Saturday, August 27, 2022

That Caddis Again

 "There's no greater fan of fly fishing than the worm"


 DSM Caddis size 16

 Some times things just work out really well like a certain fly just ruling the day. This "certain fly" was a creation of Ric Flematti of Athol Ma and it wiped out the trout where the Cold River meets the Deerfield on one wonderful evening on that busy river. (Note: try fishing this river and all rivers for that matter IN THE EVENING during the Summer months). I was taking a few but Ric was hammering them and well into the double digits.  His fly was a caddis emerger shown on the left.  I tied some up and they did well but I began to forget about them.


Forward cast about 25 years and I am on the Swift on a balmy October afternoon just below the Duck Pond.  Again, I'm doing ok until My young friend Lenny shows up and goes from zero to 8 trout in a half an hour.  They were all big bows and when I asked what he was using he yelled out "Your Caddis Fly!!

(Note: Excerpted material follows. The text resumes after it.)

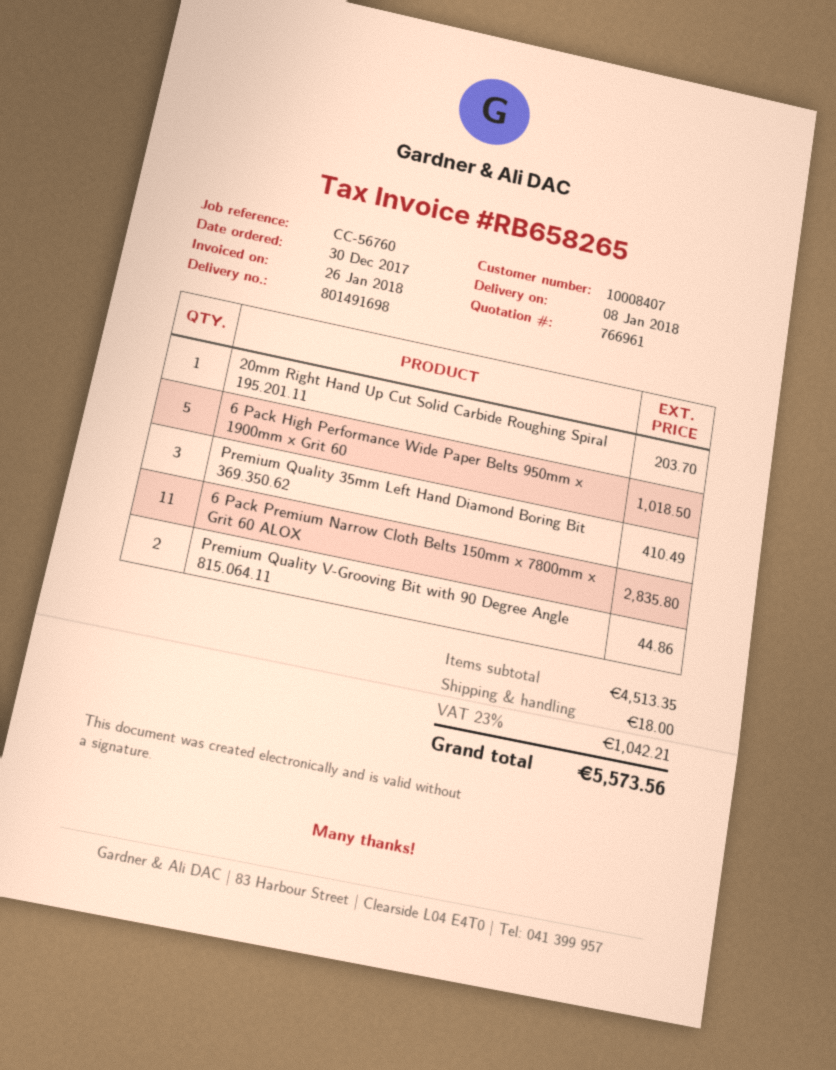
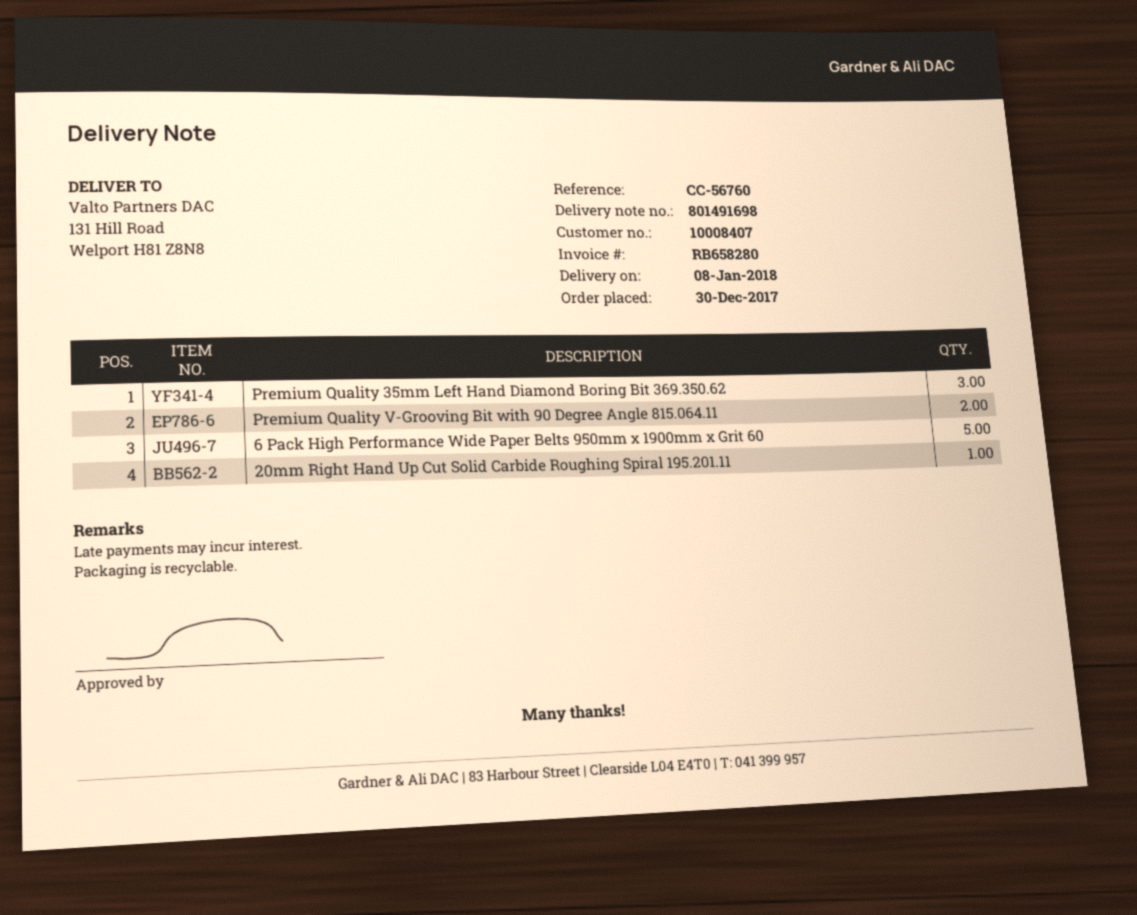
invoice number: RB658265 -> RB658280
6 Pack Premium Narrow Cloth Belts 150mm x 7800mm x Grit 60 ALOX: 11 -> none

                                                               

Needless to say, I don't leave home without it and it remains the same fly with just one alteration: I don't tie it in sizes larger than size 16. Strange but a size 12 or 14 just don't seem to work as well.

Hook - size 16 to 20m scud hook

Body - grey, tan or green rabbit dubbing

Hackle - Two turns (that's it) of partridge or starling in the smaller sizes

Head - ostrich or peacock, take your pick


Rain

"There are no active storms in the North Atlantic, Caribbean Sea, or the Gulf of Mexico ".  That statement was from a weather service dated 5/27/22 and it should raise concerns among well owners and fly fishers.   A drought like this will even effect tail waters if severe enough.   Yesterday's T'storms did little to push the needle except for fire warnings.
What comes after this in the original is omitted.